Le G20 de 2024, accueilli à Rio de Janeiro les 18 et 19 novembre sous la présidence du Brésil, a révélé avec éclat la difficulté de maintenir une unité dans un monde marqué par des rivalités géopolitiques et des intérêts divergents. Orchestrant ce sommet, Luiz Inácio Lula da Silva a tenté d’imposer un fil conducteur plus consensuel, axé sur la lutte contre la faim et la pauvreté. Pourtant, derrière ces priorités affichées, se sont insinuées les tensions qui redéfinissent la scène mondiale, allant des conflits armés aux crises climatiques, en passant par la rivalité sino-américaine.
Le décor du sommet, une première pour l’Amérique du Sud depuis le lancement du G20, était porteur de symboles : Lula cherchait à réaffirmer le rôle du Sud global dans un ordre international toujours largement dominé par les puissances occidentales, l’inclusion récente de l’Union africaine dans le forum témoignant de ce tournant stratégique. Or, cet effort pour élargir la représentativité s’est rapidement heurté à une réalité plus troublante, où un groupe fragmenté, malgré les apparences, verrait ses fractures approfondies.

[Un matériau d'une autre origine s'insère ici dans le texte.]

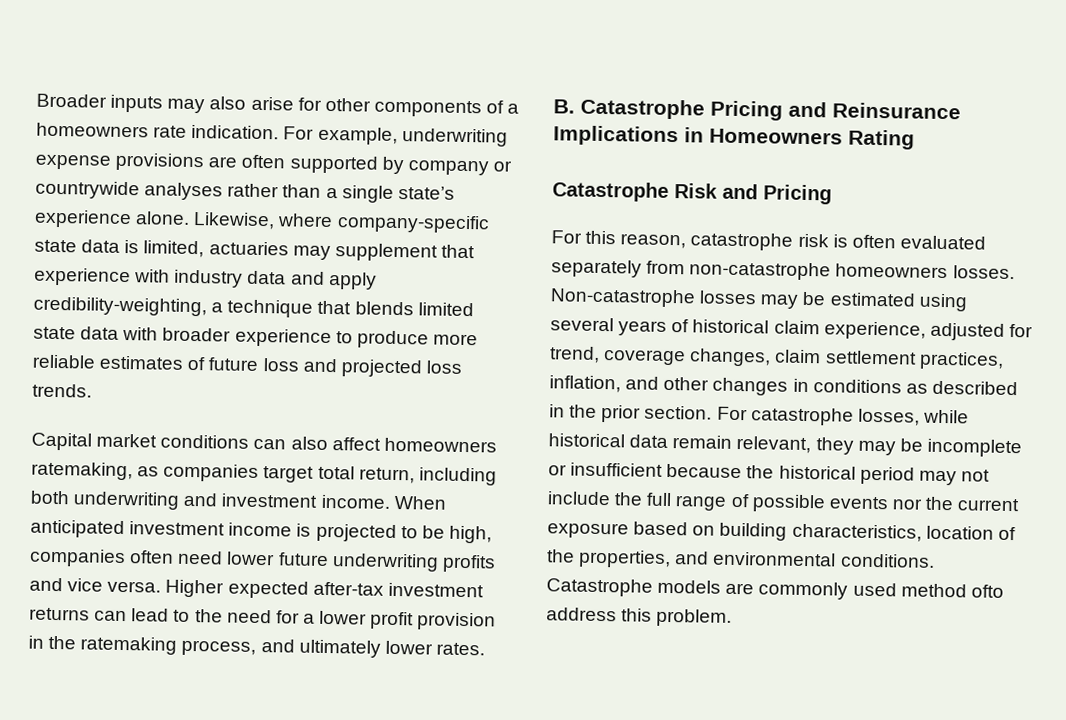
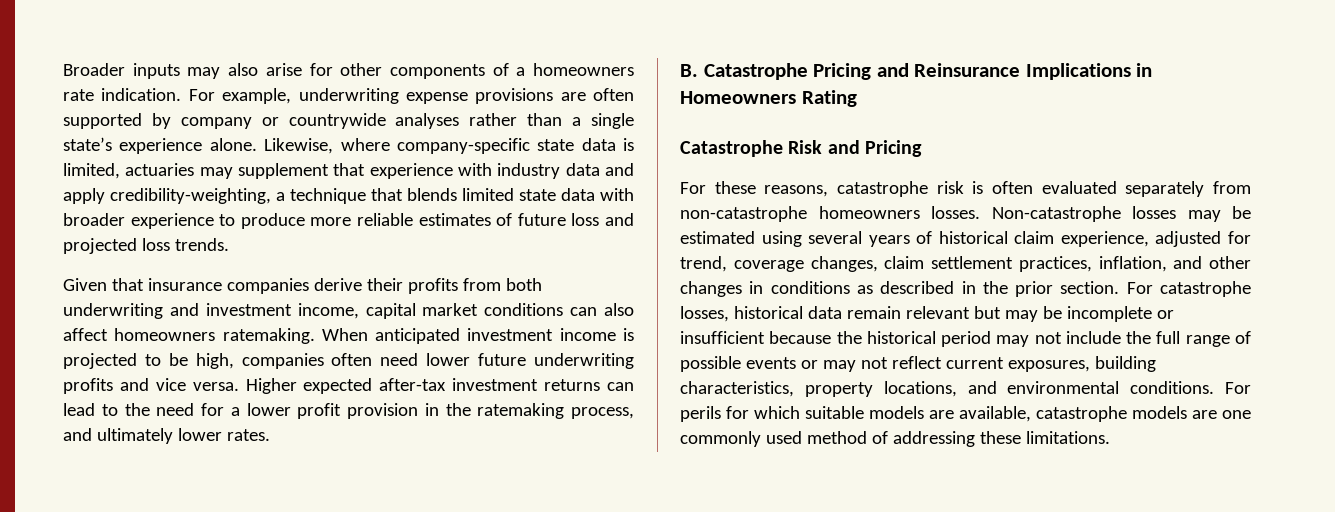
- Capital market conditions can also affect homeowners ratemaking, as companies target total return, including both underwriting and investment income.
+ Given that insurance companies derive their profits from both underwriting and investment income, capital market conditions can also affect homeowners ratemaking.
- For this reason, catastrophe risk is often evaluated separately from non-catastrophe homeowners losses.
+ For these reasons, catastrophe risk is often evaluated separately from non-catastrophe homeowners losses.
- For catastrophe losses, while historical data remain relevant, they may be incomplete or insufficient because the historical period may not include the full range of possible events nor the current exposure based on building characteristics, location of the properties, and environmental conditions. Catastrophe models are commonly used method ofto address this problem.
+ For catastrophe losses, historical data remain relevant but may be incomplete or insufficient because the historical period may not include the full range of possible events or may not reflect current exposures, building characteristics, property locations, and environmental conditions. For perils for which suitable models are available, catastrophe models are one commonly used method of addressing these limitations.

Le spectre omniprésent des tensions diplomatiques
Ainsi, la guerre en Ukraine, bien qu’évitée dans les discussions officielles, a pesé lourdement sur les échanges. En l’absence de Vladimir Poutine, représenté par Sergueï Lavrov, les Occidentaux ont multiplié les critiques, dénonçant la rhétorique nucléaire agressive de la Russie et ses récents bombardements contre l’Ukraine. Les alliés de Moscou, eux, dont notamment la Chine et l’Inde, ont freiné toute condamnation explicite de l’invasion, limitant la déclaration finale à des appels généraux pour une « paix juste et durable ». Cette prudence a permis d’éviter un blocage, mais au prix d’un silence dénoncé par le président ukrainien Volodymyr Zelensky, qui regrette l’absence de stratégie forte face à Moscou.
Si Lula espérait alors détourner les projecteurs des conflits armés, la diplomatie brésilienne a dû jongler avec des tensions constantes et grandissantes : lors d’une photo de famille prise sous l’égide de l’Alliance contre la faim, initiative supposément centrale du sommet, Lavrov s’est retrouvé aux côtés d’Emmanuel Macron, qui lui a tendu une main sans un mot. Plus tard, Joe Biden, absent lors de ce moment, a posé pour un cliché distinct, montrant cette difficulté d’afficher une unité symbolique, censée être la clef de ce sommet.
L’impasse du bras-de-fer sino-américain
Les relations sino-américaines par ailleurs, autre source de discorde majeure, ont également imprégné les discussions. Tandis que Washington, engagé dans une course à la réindustrialisation et au contrôle des technologies stratégiques, accentue ses restrictions sur les exportations vers la Chine, Pékin, de son côté, renforce son alignement avec Moscou et ses ambitions économiques globales. Ces tensions ont divisé les membres, les économies émergentes cherchant à éviter de s’aligner trop étroitement avec l’un ou l’autre camp. Lula, tout en défendant les intérêts du Sud, a dû naviguer prudemment entre ces deux géants.
La question climatique : une ambition à demi-mot
Le sommet a également déçu sur la question climatique, un enjeu pourtant central pour le Brésil. Alors que Lula, qui accueillera la COP30 en 2025 à Belem, a rappelé l’urgence de l’action face au réchauffement climatique, les avancées concrètes sont en réalité restées limitées. Les dirigeants ont, certes, évoqué le besoin d’augmenter le financement climatique réclamés par les pays plus vulnérables, mais cela s’est fait sans fournir de détails sur les montants nécessaires ou sur leurs modalités, démontrant que les ambitions affichées lors des précédentes COP semblent en fait se dépérir en importance face aux divisions géopolitiques et à la compétition pour les ressources énergétiques.
Un multilatéralisme à bout de souffle
Pour finir, sur le plan interne, bien que le sommet ait permis au président brésilien de réaffirmer sa vision d’une diplomatie indépendante, fondée sur le dialogue et les compromis, l’opposition nationale, incarnée par le président argentin ultralibéral Javier Milei qui a exprimé ses désaccords sur plusieurs points, a montré que même en Amérique latine, les divergences s’intensifient.
Finalement, ce G20, en apparence modéré, a surtout mis en lumière l’essoufflement d’un multilatéralisme déjà affaibli par les crises contemporaines. Si Lula espérait en faire une tribune pour les préoccupations du Sud global, le sommet a fini par révéler les limites d’un forum où les rivalités dominent, réduisant les grandes déclarations à des compromis minimaux.